▶ _Prompt_
In the data below, which lines hold the word "none"? Copy them.

[Stored data entries]
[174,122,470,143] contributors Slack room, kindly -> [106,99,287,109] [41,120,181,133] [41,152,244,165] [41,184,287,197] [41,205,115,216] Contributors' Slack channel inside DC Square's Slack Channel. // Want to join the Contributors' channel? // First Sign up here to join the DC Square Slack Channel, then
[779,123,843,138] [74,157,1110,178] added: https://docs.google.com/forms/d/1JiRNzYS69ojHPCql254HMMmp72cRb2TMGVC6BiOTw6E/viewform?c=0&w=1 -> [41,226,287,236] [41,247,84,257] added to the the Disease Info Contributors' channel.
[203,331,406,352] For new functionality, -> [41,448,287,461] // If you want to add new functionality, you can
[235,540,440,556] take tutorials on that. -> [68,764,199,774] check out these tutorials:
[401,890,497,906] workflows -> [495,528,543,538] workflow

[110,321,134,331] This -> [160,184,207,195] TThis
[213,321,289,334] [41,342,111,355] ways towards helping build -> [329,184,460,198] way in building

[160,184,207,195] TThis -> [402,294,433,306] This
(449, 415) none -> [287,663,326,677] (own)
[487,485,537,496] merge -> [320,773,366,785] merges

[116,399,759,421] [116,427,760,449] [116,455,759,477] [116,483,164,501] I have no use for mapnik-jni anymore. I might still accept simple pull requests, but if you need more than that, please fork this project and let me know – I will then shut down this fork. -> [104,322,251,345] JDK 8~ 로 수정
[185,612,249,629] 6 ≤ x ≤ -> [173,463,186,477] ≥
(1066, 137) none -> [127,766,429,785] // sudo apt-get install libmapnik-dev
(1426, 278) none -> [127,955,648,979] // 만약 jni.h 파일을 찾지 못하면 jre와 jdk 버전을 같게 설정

▶ _Result below_
(449, 415) none -> [287,663,326,677] (own)
(1066, 137) none -> [127,766,429,785] // sudo apt-get install libmapnik-dev
(1426, 278) none -> [127,955,648,979] // 만약 jni.h 파일을 찾지 못하면 jre와 jdk 버전을 같게 설정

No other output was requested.